The Black Horseman of Hunger is followed by a tragic duet of a mother and daughter dying of hunger, short but poignant and heartfelt.  Then comes the Pale Horseman, with Death riding on him, and we now hear a duet between two soldiers on the field of carnage.  Schmidt clothes their broken dialogue with a sparse, almost spooky orchestration which in its lifeless air anticipates the final duet of Britten's War Requiem -- also sung by two soldiers meeting after a deadly battle.

The first part ends with the breaking of the sixth seal on the book, and the catastrophic earthquake, flood, fire, and rain of falling stars.  This chorus is probably the most fiendish fugue ever written for voices.  Schmidt uses all the classical devices of inverting and reversing the fugue subject, which is already full of jagged rhythms and unexpected harmonic leaps.  Pity the poor singers!  This gigantic chorus of fear and horror eventually works up to a terrible cry of despair which then dies away until a final huge staccato chord from the orchestra concludes the first part.

The lengthy organ solo opening Part Two uses the themes of that hair-raising fugue to great effect, rising to a climax built on the same chords as were sung by the choir.  After it dies away, St.

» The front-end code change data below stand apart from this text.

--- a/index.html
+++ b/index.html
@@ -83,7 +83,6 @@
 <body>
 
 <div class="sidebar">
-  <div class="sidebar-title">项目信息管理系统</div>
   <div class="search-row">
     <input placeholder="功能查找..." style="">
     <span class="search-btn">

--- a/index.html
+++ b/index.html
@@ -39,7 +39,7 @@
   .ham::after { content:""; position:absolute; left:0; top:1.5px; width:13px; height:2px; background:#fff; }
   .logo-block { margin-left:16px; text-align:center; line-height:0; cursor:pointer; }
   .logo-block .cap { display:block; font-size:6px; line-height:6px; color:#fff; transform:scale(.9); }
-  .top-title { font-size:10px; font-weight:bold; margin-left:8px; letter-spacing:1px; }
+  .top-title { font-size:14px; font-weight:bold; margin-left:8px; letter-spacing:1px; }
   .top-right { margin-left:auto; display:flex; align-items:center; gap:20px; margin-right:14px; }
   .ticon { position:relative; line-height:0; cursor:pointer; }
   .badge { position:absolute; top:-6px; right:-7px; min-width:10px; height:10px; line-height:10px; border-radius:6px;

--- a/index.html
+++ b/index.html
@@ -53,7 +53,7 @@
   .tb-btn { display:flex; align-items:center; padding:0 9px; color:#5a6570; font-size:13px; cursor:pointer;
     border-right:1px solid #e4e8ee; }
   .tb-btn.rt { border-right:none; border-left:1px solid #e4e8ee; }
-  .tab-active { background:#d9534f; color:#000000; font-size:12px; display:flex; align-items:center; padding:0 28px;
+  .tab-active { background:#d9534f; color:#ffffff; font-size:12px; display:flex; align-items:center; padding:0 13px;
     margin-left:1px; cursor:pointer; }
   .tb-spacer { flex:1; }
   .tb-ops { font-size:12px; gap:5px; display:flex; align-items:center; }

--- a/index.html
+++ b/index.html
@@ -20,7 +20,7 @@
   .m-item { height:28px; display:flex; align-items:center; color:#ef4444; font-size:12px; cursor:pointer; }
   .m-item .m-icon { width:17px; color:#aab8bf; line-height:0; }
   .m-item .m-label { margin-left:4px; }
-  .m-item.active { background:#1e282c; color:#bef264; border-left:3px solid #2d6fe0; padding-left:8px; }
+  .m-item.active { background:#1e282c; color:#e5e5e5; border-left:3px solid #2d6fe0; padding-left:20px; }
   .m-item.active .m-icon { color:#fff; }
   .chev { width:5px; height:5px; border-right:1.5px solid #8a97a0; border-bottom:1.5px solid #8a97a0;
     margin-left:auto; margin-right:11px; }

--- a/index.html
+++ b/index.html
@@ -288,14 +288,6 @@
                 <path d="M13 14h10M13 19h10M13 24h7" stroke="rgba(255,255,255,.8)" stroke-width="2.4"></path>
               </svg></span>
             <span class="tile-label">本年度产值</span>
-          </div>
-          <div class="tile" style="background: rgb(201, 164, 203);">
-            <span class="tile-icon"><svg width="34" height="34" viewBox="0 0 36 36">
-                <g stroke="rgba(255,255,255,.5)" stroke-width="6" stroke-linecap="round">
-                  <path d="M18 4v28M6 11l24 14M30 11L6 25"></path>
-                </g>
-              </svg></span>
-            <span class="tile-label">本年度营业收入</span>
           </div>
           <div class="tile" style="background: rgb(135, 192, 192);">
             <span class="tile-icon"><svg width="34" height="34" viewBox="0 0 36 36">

John enters for a lengthy narration broken into several sections.  It's a challenging piece for the tenor, since it is in effect a twelve-minute aria with the singer often at full stretch, high up in his range, over very heavy orchestral writing.

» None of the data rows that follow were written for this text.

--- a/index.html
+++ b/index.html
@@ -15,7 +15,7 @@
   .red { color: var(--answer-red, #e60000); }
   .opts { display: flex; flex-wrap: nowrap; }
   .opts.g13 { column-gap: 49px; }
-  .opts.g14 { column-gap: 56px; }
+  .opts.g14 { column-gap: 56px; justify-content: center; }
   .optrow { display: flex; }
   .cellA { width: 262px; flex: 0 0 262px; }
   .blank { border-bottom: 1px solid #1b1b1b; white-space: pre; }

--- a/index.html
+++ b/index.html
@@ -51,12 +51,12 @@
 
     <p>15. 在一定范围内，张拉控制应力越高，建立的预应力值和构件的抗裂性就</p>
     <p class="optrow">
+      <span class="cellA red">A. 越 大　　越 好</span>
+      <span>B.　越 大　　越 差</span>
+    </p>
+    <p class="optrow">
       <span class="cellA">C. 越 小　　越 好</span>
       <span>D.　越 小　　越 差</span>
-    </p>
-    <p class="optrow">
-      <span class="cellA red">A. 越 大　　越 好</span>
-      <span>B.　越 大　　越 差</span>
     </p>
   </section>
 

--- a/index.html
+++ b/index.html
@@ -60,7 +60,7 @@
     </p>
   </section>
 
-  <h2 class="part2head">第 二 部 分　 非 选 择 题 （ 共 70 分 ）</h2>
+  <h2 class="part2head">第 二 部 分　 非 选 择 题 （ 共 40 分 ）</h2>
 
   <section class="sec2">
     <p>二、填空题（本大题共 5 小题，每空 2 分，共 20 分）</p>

The seven trumpets of the Apocalypse now sound.  We've heard this before, of course.  Handel, Berlioz, Verdi, Dvorak, and Mahler all composed effective musical descriptions of the Last Trumpet!  However, the word used in the German Bible is Posaune which is today the modern German name for the trombone, and Schmidt's buildup makes much more use of these deeper instruments, playing very quietly.  These final disasters which now fall upon the world are described one by one, first by the alto, then joined by various other soloists until the whole quartet is singing.  From the fifth trumpet onwards, the chorus joins in a mighty quadruple fugue -- on four different themes -- and as far as I know this is the only comparable example in the whole of choral literature.  This massive structure roars onwards to a terrifying climax with screaming trumpets and reverberating tam-tams capping the last notes.

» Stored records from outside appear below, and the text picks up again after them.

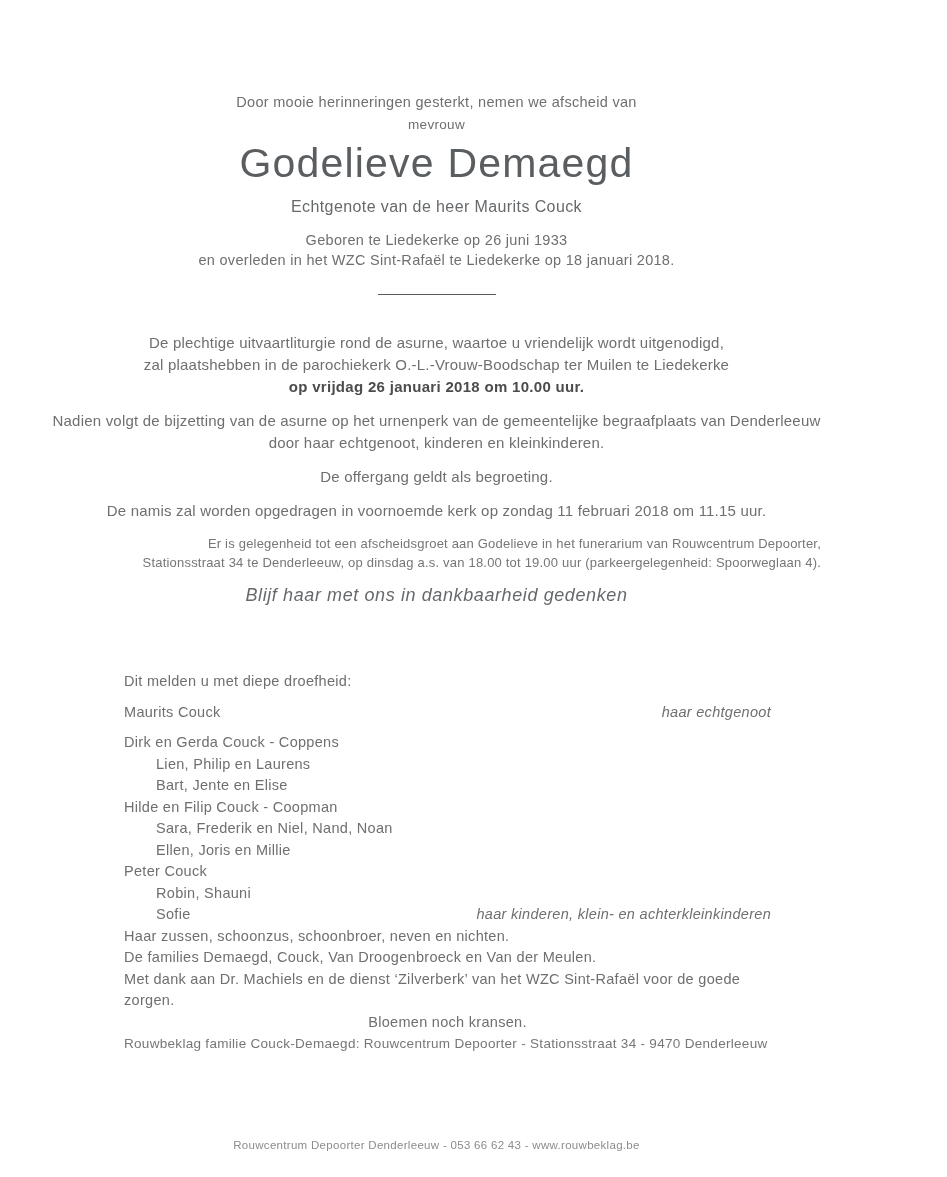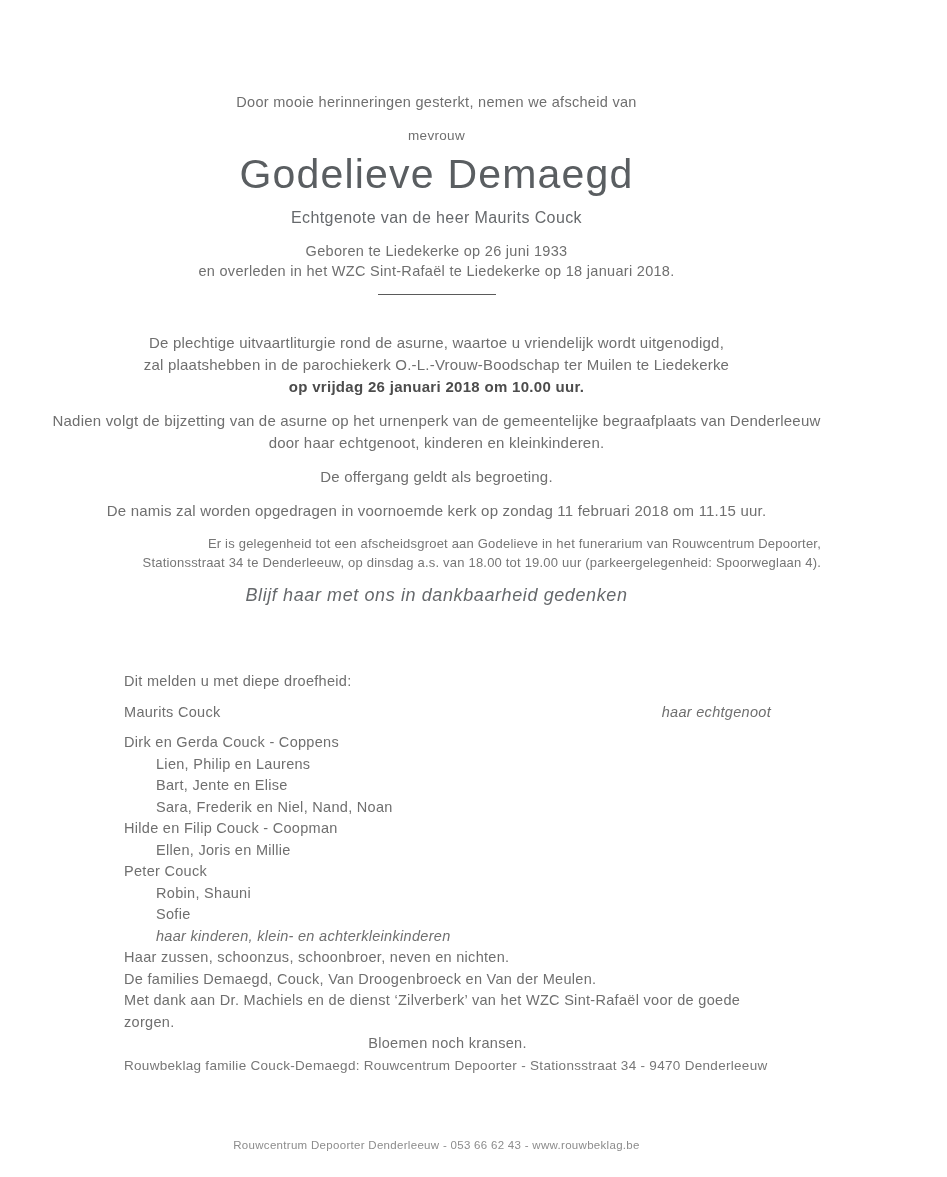--- a/index.html
+++ b/index.html
@@ -17,7 +17,7 @@
     text-align:center;
   }
   .intro{font-size:14.5px;letter-spacing:.3px;}
-  .salutation{font-size:13.5px;margin-top:18px;letter-spacing:.3px;}
+  .salutation{font-size:13.5px;margin-top:7px;letter-spacing:.3px;}
   .deceased-name{
     font-size:41px;font-weight:400;letter-spacing:1.2px;
     color:#5a5e61;margin-top:9px;line-height:1.1;

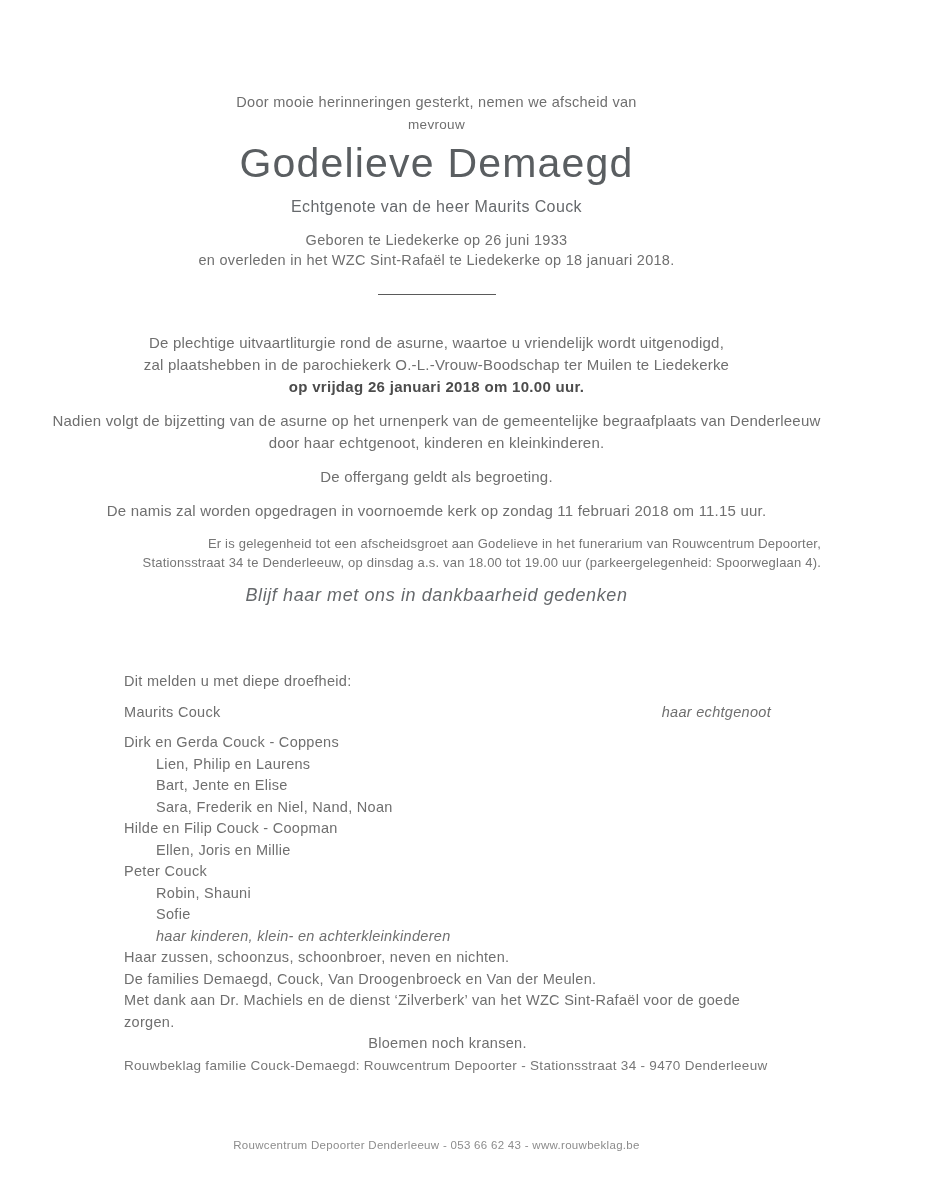--- a/index.html
+++ b/index.html
@@ -117,8 +117,8 @@
       <div class="fam-row">Dirk en Gerda Couck - Coppens</div>
       <div class="fam-row indent">Lien, Philip en Laurens</div>
       <div class="fam-row indent">Bart, Jente en Elise</div>
+      <div class="fam-row">Hilde en Filip Couck - Coopman</div>
       <div class="fam-row indent">Sara, Frederik en Niel, Nand, Noan</div>
-      <div class="fam-row">Hilde en Filip Couck - Coopman</div>
       <div class="fam-row indent">Ellen, Joris en Millie</div>
       <div class="fam-row">Peter Couck</div>
       <div class="fam-row indent">Robin, Shauni</div>

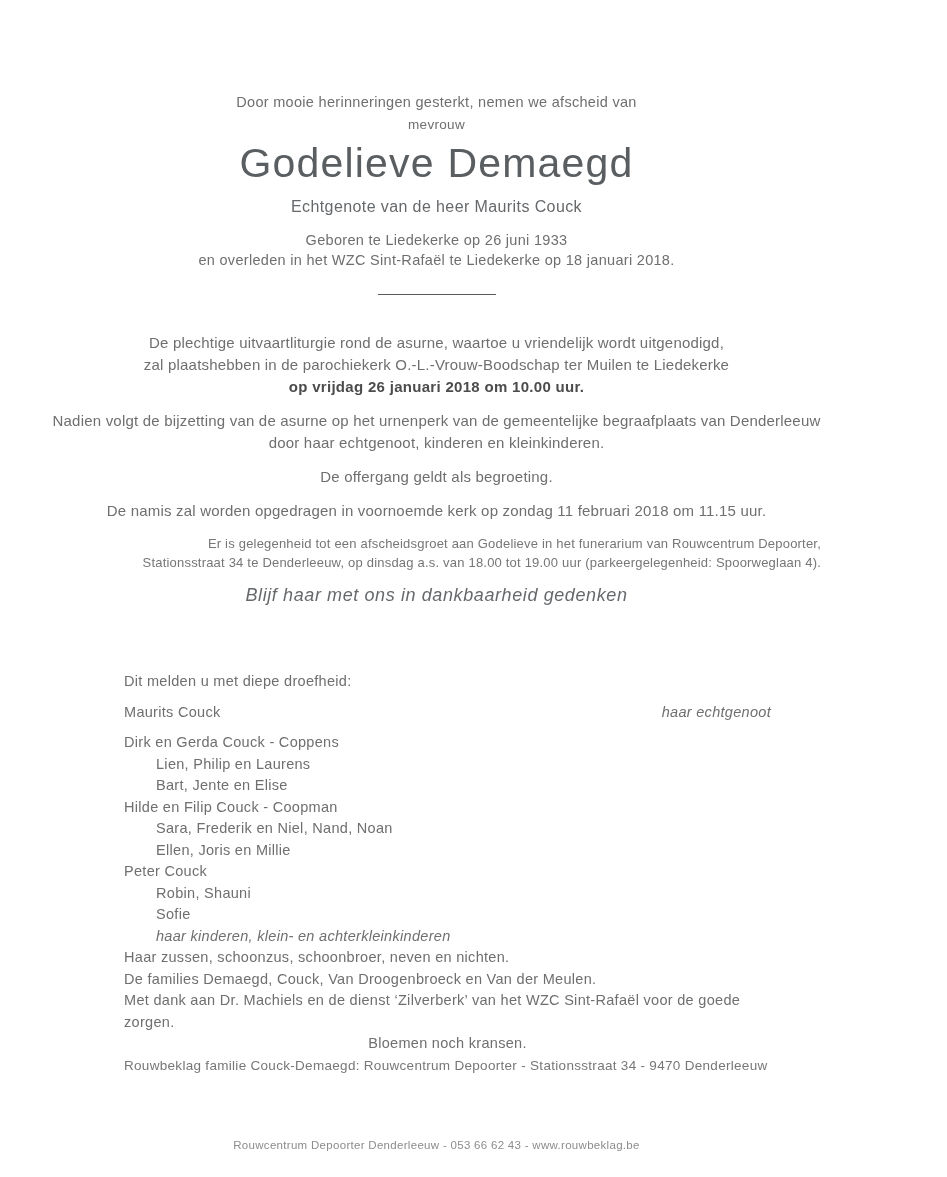--- a/index.html
+++ b/index.html
@@ -55,7 +55,7 @@
   .members{margin-top:9px;}
   .fam-row{white-space:nowrap;}
   .fam-row.indent{padding-left:32px;}
-  .fam-row.split{display:flex;justify-content:space-between;flex-direction:column;}
+  .fam-row.split{display:flex;justify-content:space-between;}
   .italic{font-style:italic;}
   .relatives{margin-top:10px;}
   .families-line{margin-top:9.5px;}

We now come to the final great aria for the Voice of God, an unprecedented outpouring of beautiful and consoling melody after so much terror and suffering.  The souls of the righteous then sing a majestic Hallelujah chorus, which with its rising sequences and accelerating phrases will make you forget for the moment all about Handel.  Without striving after any overt "descriptiveness", it still conveys a most vivid picture of the redeemed souls mounting up to heaven.  And then, after a short quietly chanted epilogue by the men's choir, John gives his concluding address to the same music with which he began, and the choir joins in a single mighty Amen to bring the work to its end.

Fifteen years ago I was privileged to be in the audience in Toronto for the Canadian premiere of this massive work.  It was an unforgettable experience. 

As with the Fourth Symphony, so too with Das Buch Mit Sieben Siegeln.  The easiest way to hear these two marvellous pieces is to live in Vienna, Schmidt's home city, where both works are acknowledged masterpieces and performed regularly.  Anywhere else, it's the luck of the draw if you happen to catch one of the much rarer live concerts of either work.

The recording to go for, if you can get it, is the EMI recording under the direction of Franz Welser-Most, simply because it was the first-ever recording to follow Schmidt's wishes and use a Heldentenor -- Stig Andersen in superb voice -- rather than a lighter-toned lyric tenor for the critical role of St. John.  Rene Pape as the Voice of God is equally good.  The superb performance by choir and orchestra in hair-raising digital sound also makes this version indispensable.